2. Am ersten Tag erschuf Gott den Stereotypen!
Das Einfachste ist es am Anfang mit einem totalen Stereotypen zu beginnen. Eine leere Hülle, die dann nach und nach von uns mit Leben und Einzigartigkeit gefüllt wird.
Nehmen wir also den männlichen Protagonisten aus meinem anfänglichen Plotbeispiel vom Typ: Cooler Frauenschwarm
Natürlich ist es auch möglich ohne Stereotyp anzufangen, aber das bedeutet zusätzlichen Aufwand.
Es ist bei der Charaktererstellung sehr viel einfach mit etwas anzufangen, das bereits Ähnlichkeiten mit dem gewünschten Resultat hat.
Man braucht nur noch die fehlenden Details auszuarbeiten und ihm Leben einzuhauchen.
Die Freundschaftsprobe
Eine andere Art mit der Charaktererstellung anzufangen ist es, verschiedene Eigenschaften aus deinem Bekanntenkreis (Freunde, Famillie, etc.) zu nehmen und dann einfach für deinen Charakter zusammenzusetzen. Natürlich ist dies nicht endgültig, aber es macht die Figur symphatischer und für manche ist es vielleicht auch einfacher, mit solch einem Charakter zu arbeiten, wenn sie sich nicht mit dem abgedroschenen und leblosen Stereotypen anfreunden können.
Nicht vergessen. Die Eigenschaften sind noch immer nur vorübergehend! Ihr könnt sie später noch immer ändern, rausschmeißen oder verfeinern.
Hier allerdings noch eine Amerkung: Wenn ihr Eigenschaften von euren Freunden/Famillie nehmt und diese eure Geschichten auch lesen, dann müsst ihr davon ausgehen, dass ihr irgendwann damit “auffliegt”.
Bei so manch einer Figur ist dies vielleicht noch ganz schmeichelhaft, aber sobald ein Freund für das picklige, eklige und schon fast psychophatische Mobbingopfer der halben Schule Modell stehen muss, wird seine Reaktion nicht unbedingt positiv ausfallen…
Eine gute Methode, um das zu umgehen, ist die gründliche Vermischung stark verschiedener Eigenschaften. Das schafft einen interessanten Charakter und senkt zugleich die Chancen, dass du bei deinem “Eigenschaftenklau” erwischt wirst.

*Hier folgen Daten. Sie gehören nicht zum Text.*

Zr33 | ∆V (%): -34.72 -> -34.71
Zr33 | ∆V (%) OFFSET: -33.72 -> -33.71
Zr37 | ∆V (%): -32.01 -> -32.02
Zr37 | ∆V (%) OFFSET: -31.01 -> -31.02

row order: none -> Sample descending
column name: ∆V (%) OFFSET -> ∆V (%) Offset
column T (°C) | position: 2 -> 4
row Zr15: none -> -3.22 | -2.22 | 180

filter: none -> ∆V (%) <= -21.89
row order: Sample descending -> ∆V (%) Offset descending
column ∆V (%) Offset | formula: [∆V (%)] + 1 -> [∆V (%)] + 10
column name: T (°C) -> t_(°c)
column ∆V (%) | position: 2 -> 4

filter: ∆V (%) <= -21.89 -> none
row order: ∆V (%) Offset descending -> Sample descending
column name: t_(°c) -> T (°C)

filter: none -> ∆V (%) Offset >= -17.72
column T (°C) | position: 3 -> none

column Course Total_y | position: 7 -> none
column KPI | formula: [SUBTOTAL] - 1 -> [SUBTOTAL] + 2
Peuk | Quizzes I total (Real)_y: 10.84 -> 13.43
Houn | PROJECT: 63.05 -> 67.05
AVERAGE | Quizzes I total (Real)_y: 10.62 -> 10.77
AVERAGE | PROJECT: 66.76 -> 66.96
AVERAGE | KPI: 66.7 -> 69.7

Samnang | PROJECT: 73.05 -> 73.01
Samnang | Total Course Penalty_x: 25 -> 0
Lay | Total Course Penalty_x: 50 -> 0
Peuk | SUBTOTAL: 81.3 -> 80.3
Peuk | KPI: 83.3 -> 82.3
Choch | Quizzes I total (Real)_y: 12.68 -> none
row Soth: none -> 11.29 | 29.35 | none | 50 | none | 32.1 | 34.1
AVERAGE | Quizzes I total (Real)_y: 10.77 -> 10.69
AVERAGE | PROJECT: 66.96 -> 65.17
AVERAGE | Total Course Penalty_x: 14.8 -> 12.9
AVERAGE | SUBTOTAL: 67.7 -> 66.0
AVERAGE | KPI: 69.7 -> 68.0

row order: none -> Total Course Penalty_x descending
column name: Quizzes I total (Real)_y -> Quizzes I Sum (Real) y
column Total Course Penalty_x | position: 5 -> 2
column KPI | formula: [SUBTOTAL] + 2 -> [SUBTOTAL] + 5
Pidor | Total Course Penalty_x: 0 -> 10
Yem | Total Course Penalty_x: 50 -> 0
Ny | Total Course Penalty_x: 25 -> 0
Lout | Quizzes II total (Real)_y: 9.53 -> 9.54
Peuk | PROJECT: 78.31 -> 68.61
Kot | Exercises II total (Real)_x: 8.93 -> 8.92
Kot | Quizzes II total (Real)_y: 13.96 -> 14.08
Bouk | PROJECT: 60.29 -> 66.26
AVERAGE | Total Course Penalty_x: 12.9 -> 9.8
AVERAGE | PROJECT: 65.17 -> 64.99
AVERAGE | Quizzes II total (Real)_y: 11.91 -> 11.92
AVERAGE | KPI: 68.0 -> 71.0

Was ist mit Charakteren, die bereits existieren?
Wir sind noch immer bei der Skizze, also kannst du ruhig einen bereits vorhandenen Charakter nehmen. Wenn du alles richtig machst, wird am Ende eh ein total anderer Charakter mit einem eigenen Leben herauskommen. Aber nicht vergessen, dass wir bis jetzt wirklich nur eine rohe Skizze erschaffen.
Eine interessante Möglichkeit hierbei ist es auch die Eigenschaften dieser Person einfach zu spiegeln. Er ist ordentlich? Dann mach aus ihm eine Verkörperung vom Begriff Schwein.
So viel zu der Gestaltung der ersten Charakterskizze.